------ Material shown
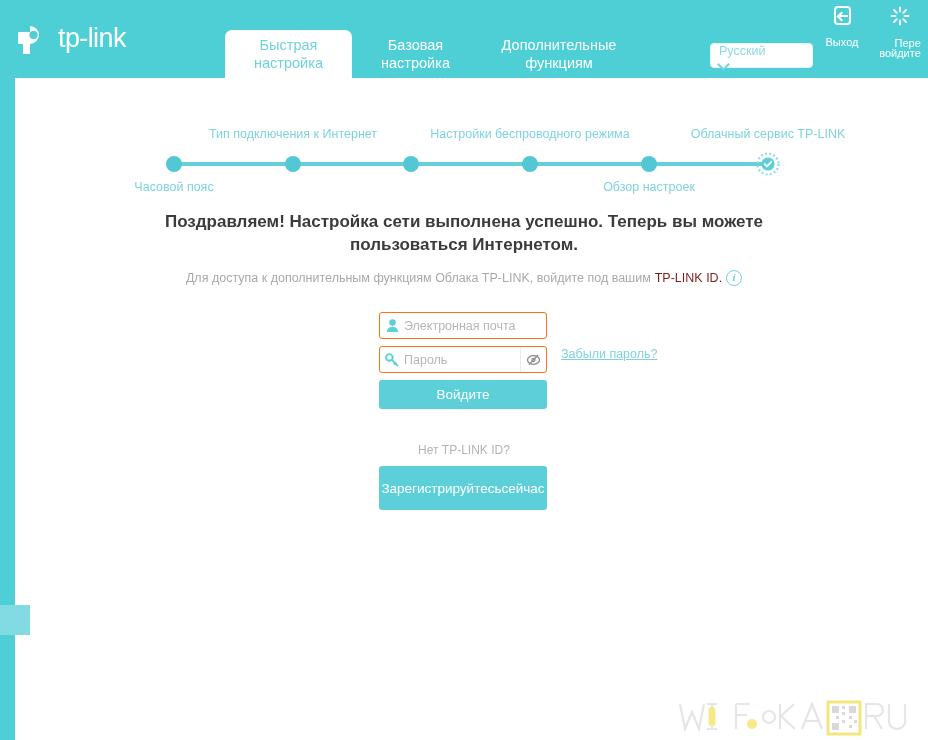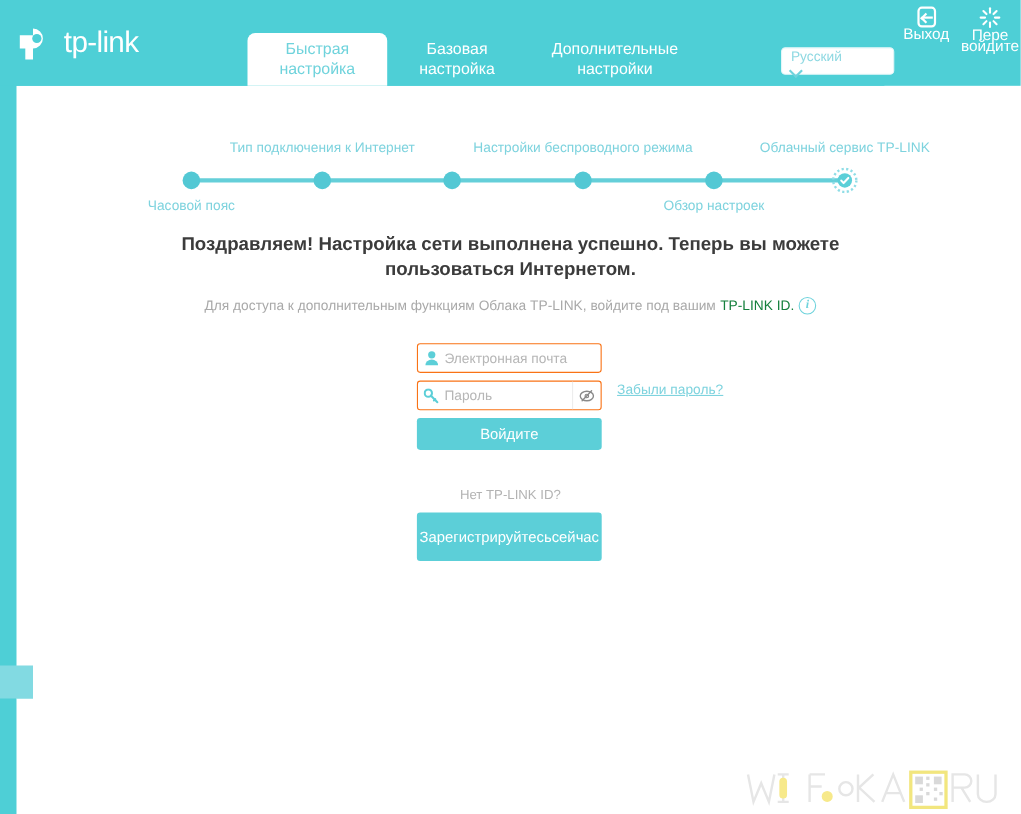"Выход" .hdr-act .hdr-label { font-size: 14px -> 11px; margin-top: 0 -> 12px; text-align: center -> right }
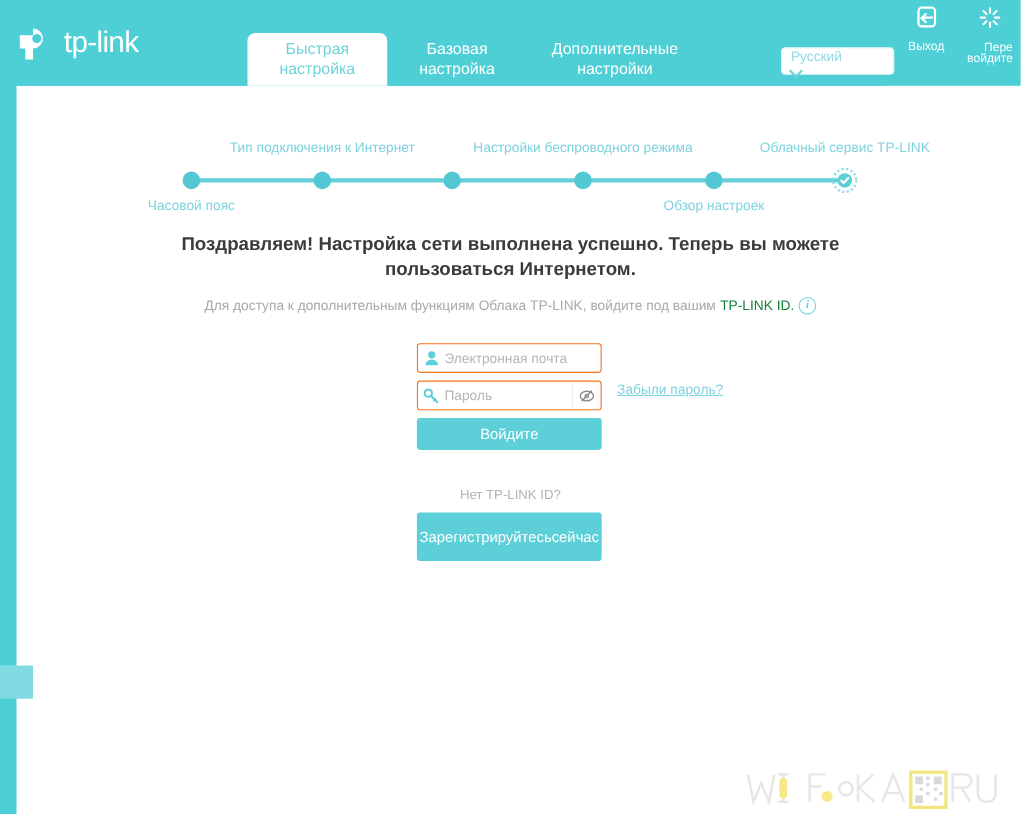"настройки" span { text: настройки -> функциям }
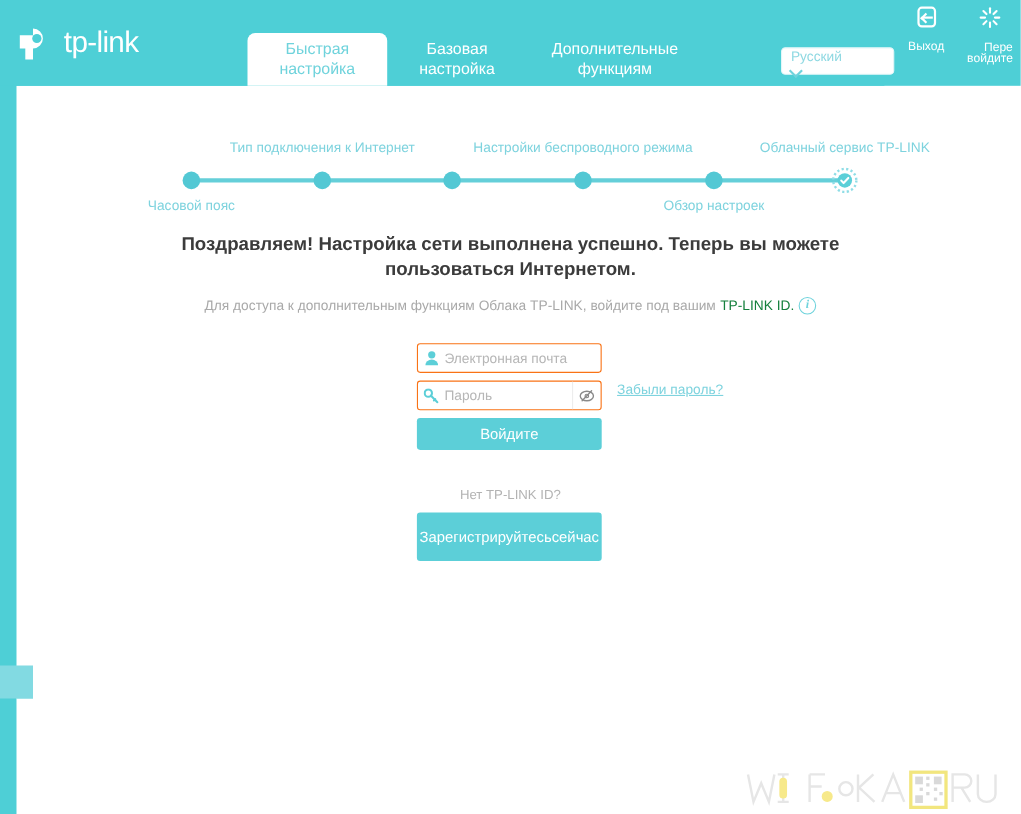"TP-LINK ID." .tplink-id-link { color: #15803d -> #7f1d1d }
------------
------ Material shown
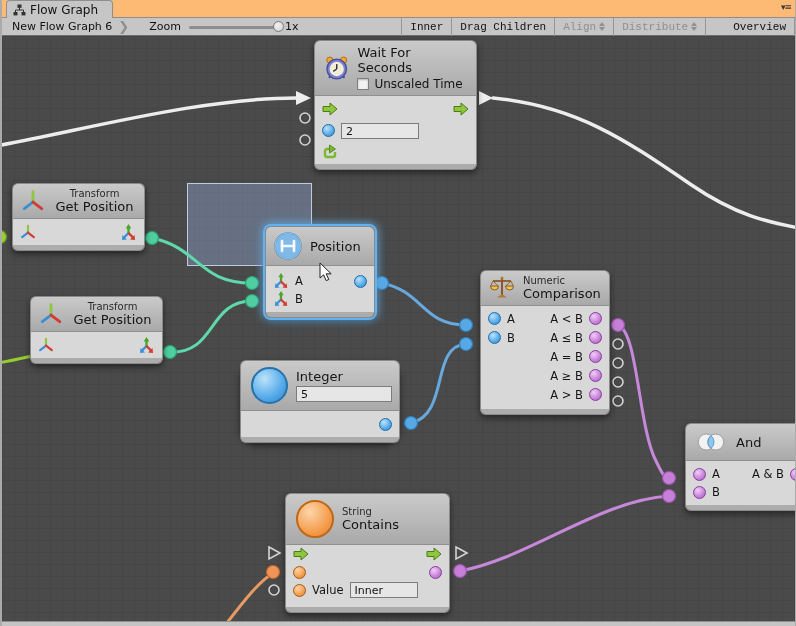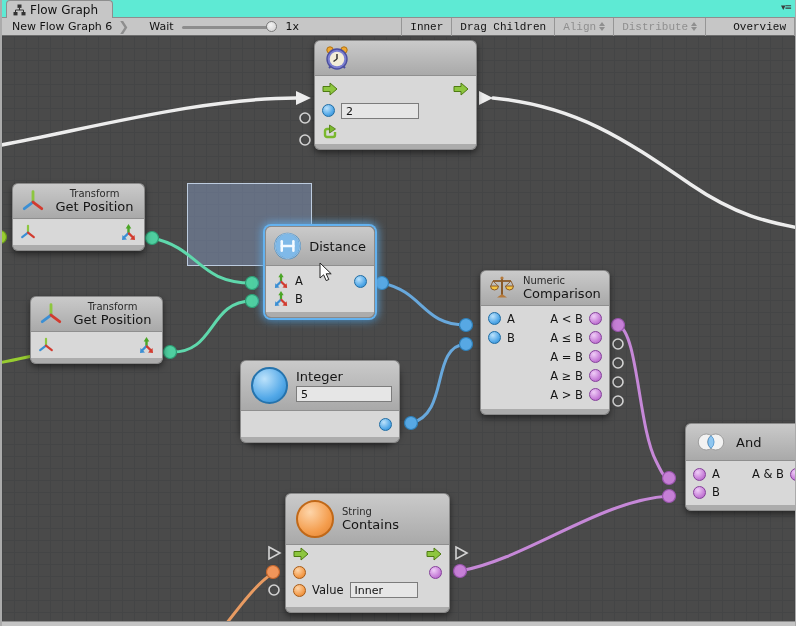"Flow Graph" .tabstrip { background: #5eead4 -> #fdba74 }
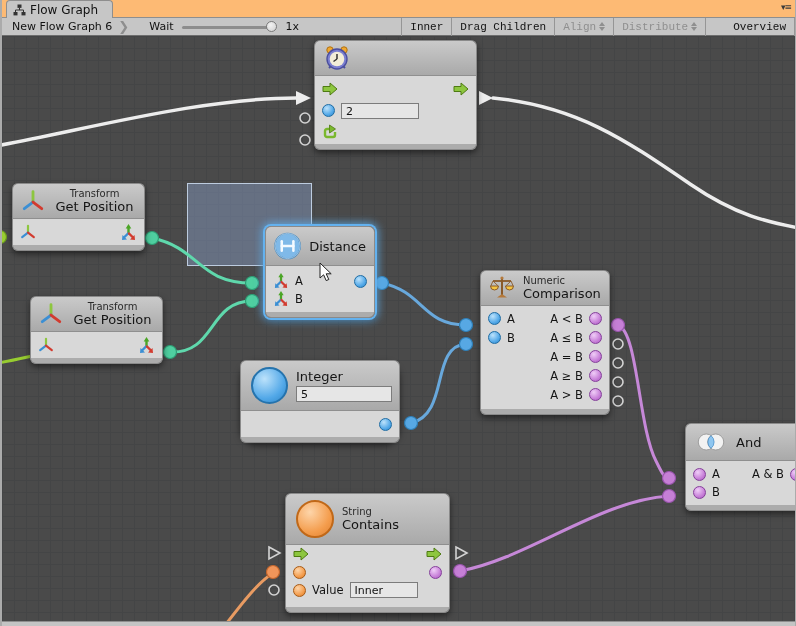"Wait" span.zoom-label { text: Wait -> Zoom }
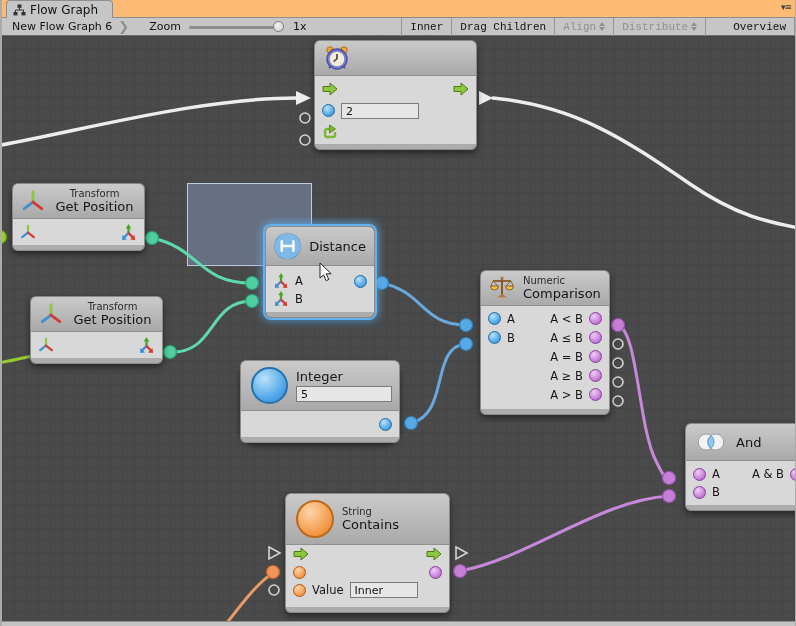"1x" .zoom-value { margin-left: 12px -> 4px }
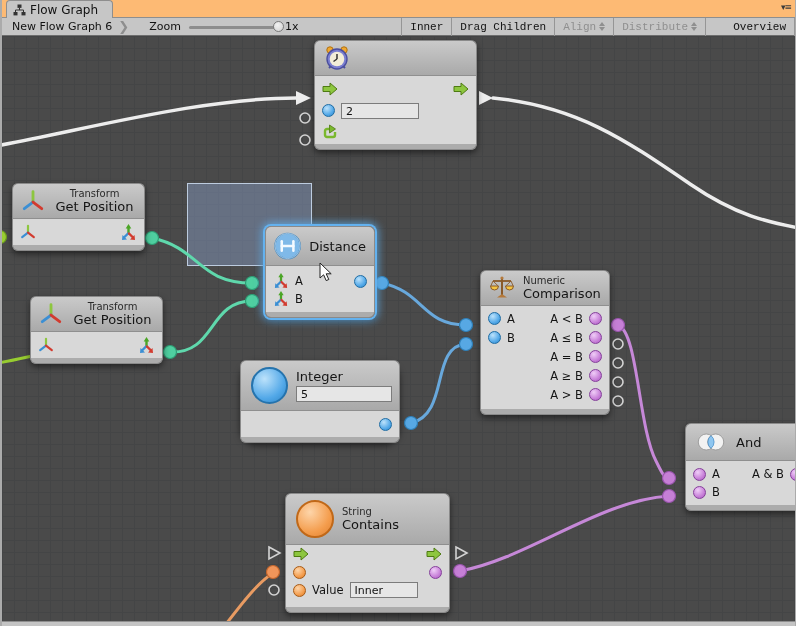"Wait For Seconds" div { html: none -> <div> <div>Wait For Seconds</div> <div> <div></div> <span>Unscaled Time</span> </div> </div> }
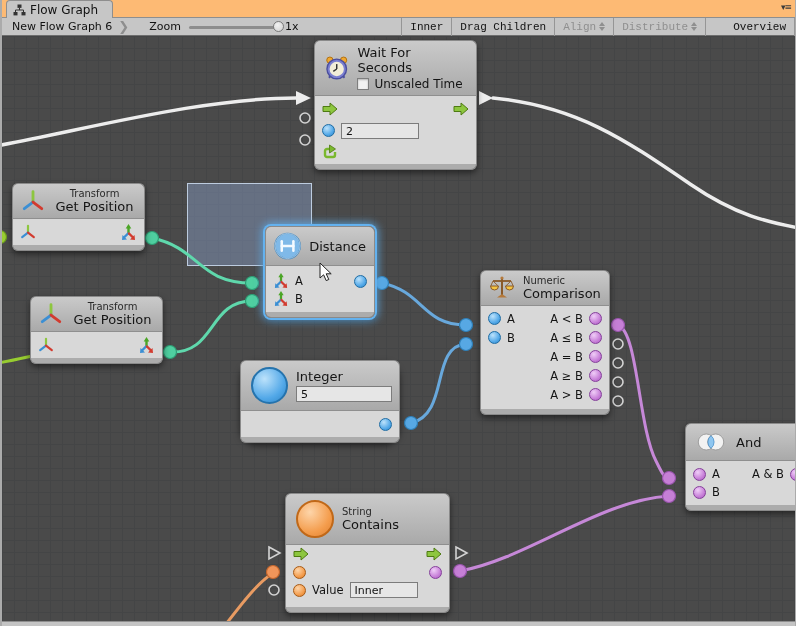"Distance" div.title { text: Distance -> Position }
------------
**What you are asked to do**
What lines above run from the one with "text: настройки ->" to the one with "color: #15803d ->"? Give them again exactly, ends included, and leave the pictures out.

**Task response**
"настройки" span { text: настройки -> функциям }
"TP-LINK ID." .tplink-id-link { color: #15803d -> #7f1d1d }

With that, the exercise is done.